A recent legal case in the EU helped clear up how the European Commission considers the factors it points to when identifying if a company has evaded antidumping duties, said Simran Sethi, senior manager at OCR Global Trade Management Software Solutions, during an Aug. 30 webinar. Speaking to the importance of import compliance in light of recent judicial developments in the U.S. and abroad, Sethi laid out the four criteria the commission considers when making its evasion findings.
Exporter Tau-Ken Temir waived its arguments against the Commerce Department's decision to grant the company's first two extension requests in part and reject the third request, the U.S. argued in a reply brief at the U.S. Court of Appeals for the Federal Circuit. The government said that because TKT did not raise the issues either at Commerce or at the Court of International Trade in its case on the countervailing duty investigation on silicon metal from Kazakhstan, the appellate court need not address the claims (Tau-Ken Temir v. U.S., Fed. Cir. # 22-2204).
The Commerce Department's use of an adverse inference against exporter Yama Ribbons and Bows Co. for its supposed benefit from China's Export Buyer's Credit Program was "critically flawed," the Court of International Trade ruled on Aug. 25. Judge Timothy Stanceu, remanding the 2018 review of the countervailing duty order on woven ribbon from China, said that Commerce based its use of adverse facts available on "missing" information from the Chinese government that the agency never actually requested. The judge added that submissions from the Chinese state, along with Yama itself, stand as enough to refute any finding that the exporter benefitted from the EBCP.
The Commerce Department didn't properly select Brazil as the primary surrogate nation in an antidumping review while also using Malaysian data for respondent Senmao's log inputs, the Court of International Trade ruled in an Aug. 24 opinion. Judge Jennifer Choe-Groves said that in the 2019-20 AD review of multilayered wood flooring from China, Commerce failed to point to any record evidence it used in ditching Brazil's data for Malaysia's.
The Commerce Department revised its surrogate manufacturing overhead ratio and its surrogate hourly labor rate on remand at the Court of International Trade as part of a suit on the 2017-18 review of the antidumping duty order on multilayered wood flooring from China. Per the remand results, submitted on Aug. 24, Commerce raised the dumping rate for respondent Fusong Jinglong Wooden Group Co. from zero to 2.05%, while keeping the 0% rate for Jiangsu Guyu International Trading Co. The rate for the non-individually examined companies also rose to 2.05% (American Manufacturers of Multilayered Wood Flooring v. United States, CIT # 20-03948).
Aluminum extrusion fence parts from China imported by Fortress Iron don't meet the "finished goods kit" exception to antidumping and countervailing duty orders on aluminum extrusions from China and should have been declared subject to AD/CVD, CBP found in a recently released Enforce and Protect Act (EAPA) determination. The agency found substantial evidence that Fortress had evaded AD/CVD orders by importing fence components from Chinese suppliers that didn't meet the exclusion requirements while failing to declare those imports as subject to the orders.
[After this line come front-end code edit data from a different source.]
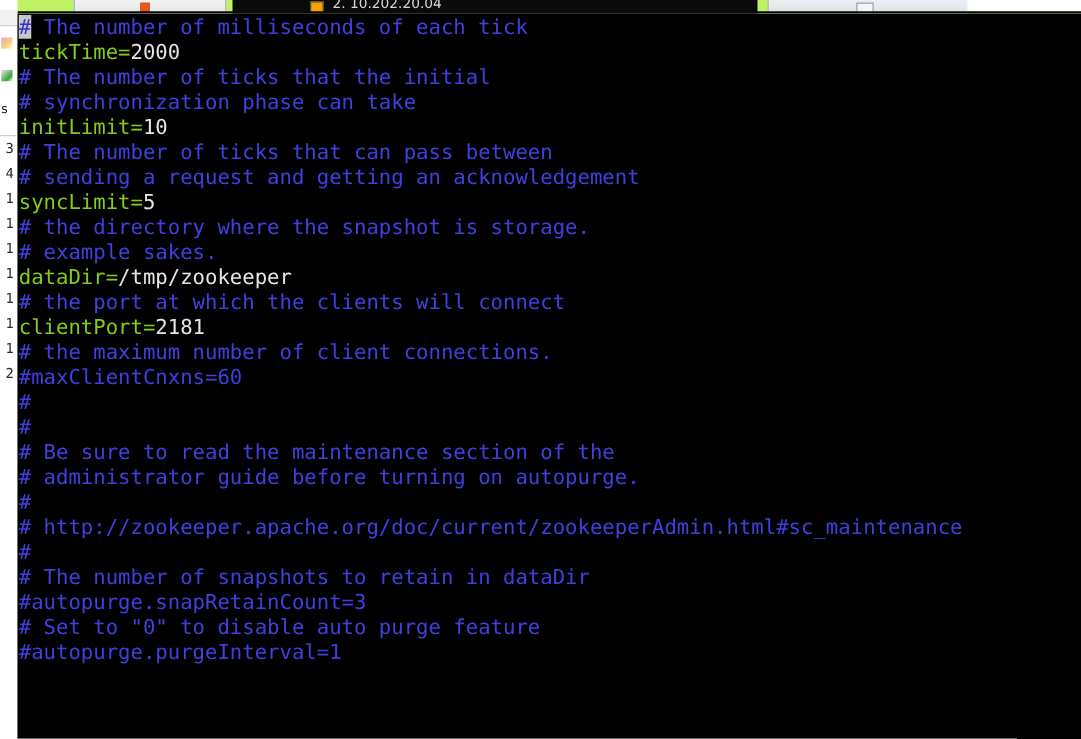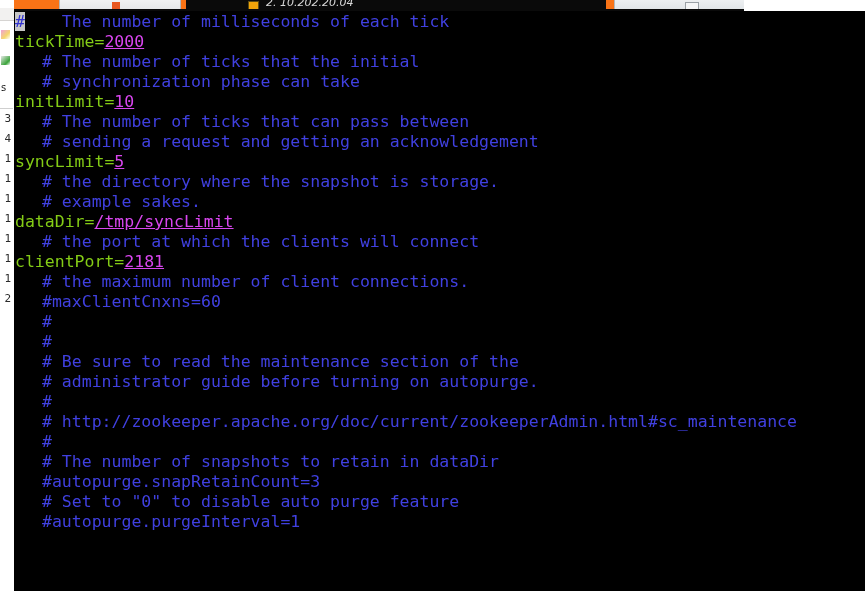"2. 10.202.20.04" #titlebar { background: #f97316 -> #bef264; font-style: italic -> none; width: 730px -> 851px }
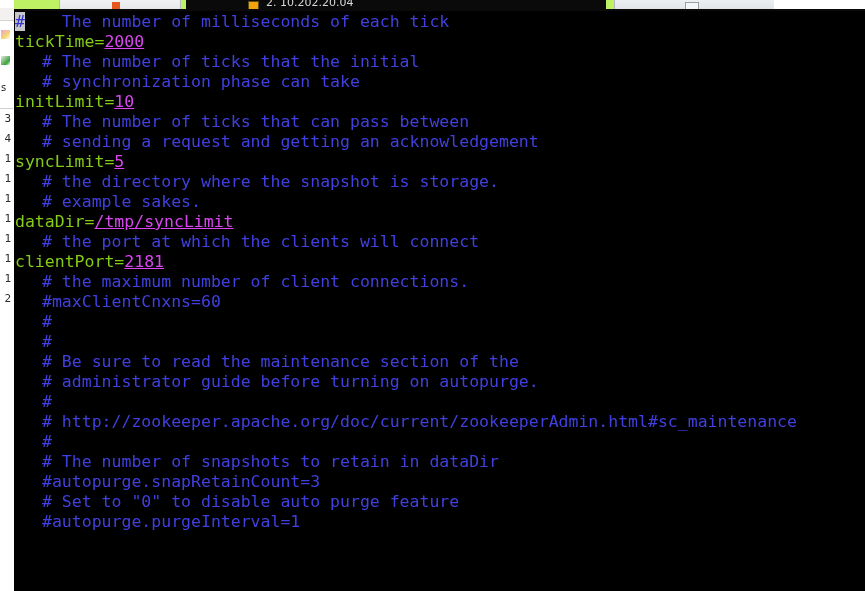"The number of milliseconds of" .c-comment { padding-left: 27px -> none }
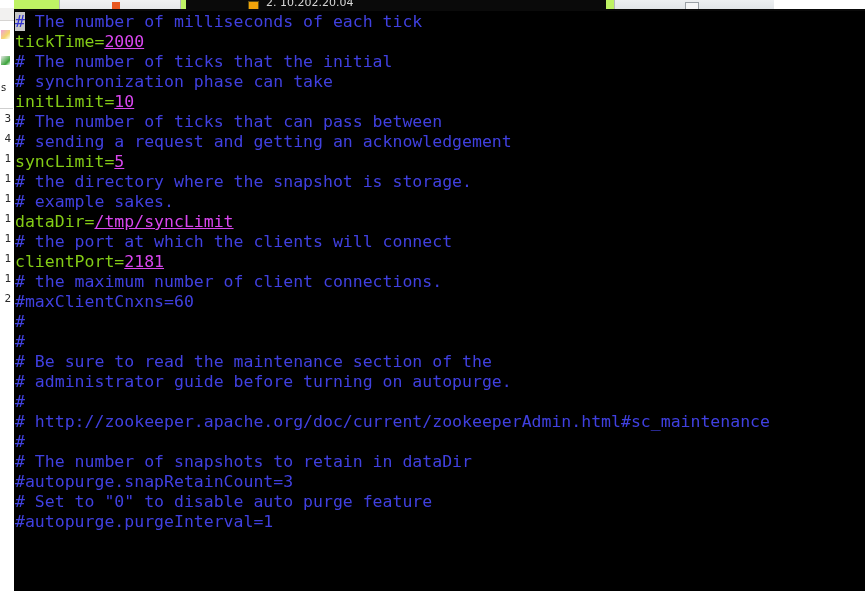"2000" .c-value { color: #d946ef -> #e5e5e5; text-decoration: underline -> none }
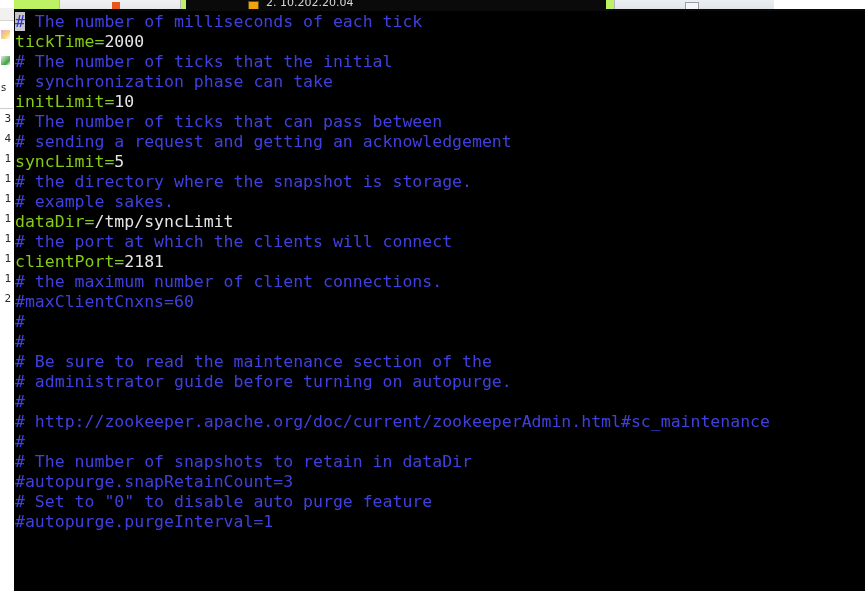"/tmp/syncLimit" span.c-value { text: /tmp/syncLimit -> /tmp/zookeeper }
The Commerce Department offered greater explanations of its treatment of four types of income related to the selling, general and administrative (SG&A) expense ratio for surrogate company Ayes in the antidumping duty investigation on metal lockers from China. Submitting its remand results to the Court of International Trade Aug. 23, the agency stuck by its treatment of shipping revenue, incentive income, interest income and rental income in setting the SG&A ratio (List Industries v. U.S., CIT # 21-00521).
The Forced Labor Enforcement Task Force (FLETF) violated the Administrative Procedure Act by failing to provide any rationale for adding Chinese printer cartridge manufacturer Ninestar Corp., along with eight of its Zhuhai-based subsidiaries, to the Uyghur Forced Labor Prevention Act (UFLPA) Entity List, the companies, led by Ninestar, argued (Ninestar Corp., et al. v. U.S., CIT # 23-00182).
The Court of International Trade on Aug. 23 upheld the Commerce Department's deduction of Section 232 duties paid by Turkish exporter Noksel Celik Boru Sanayi from its U.S. price in the 2018-19 review of the antidumping duty order on light-walled rectangular pipe and tube from Turkey. Judge Jane Restani said she saw "no reason to vary" this finding, as previously made by the U.S. Court of Appeals for the Federal Circuit, regarding the government's move to raise the duties solely on Turkish goods.
The statute of limitations for CBP to collect on customs bonds runs six years from the date of the underlying entry's liquidation, not from the date that CBP demanded payment, the Court of International Trade said in an opinion released publicly on Aug. 22, rejecting CBP's bid to collect on a 20-year-old customs bond.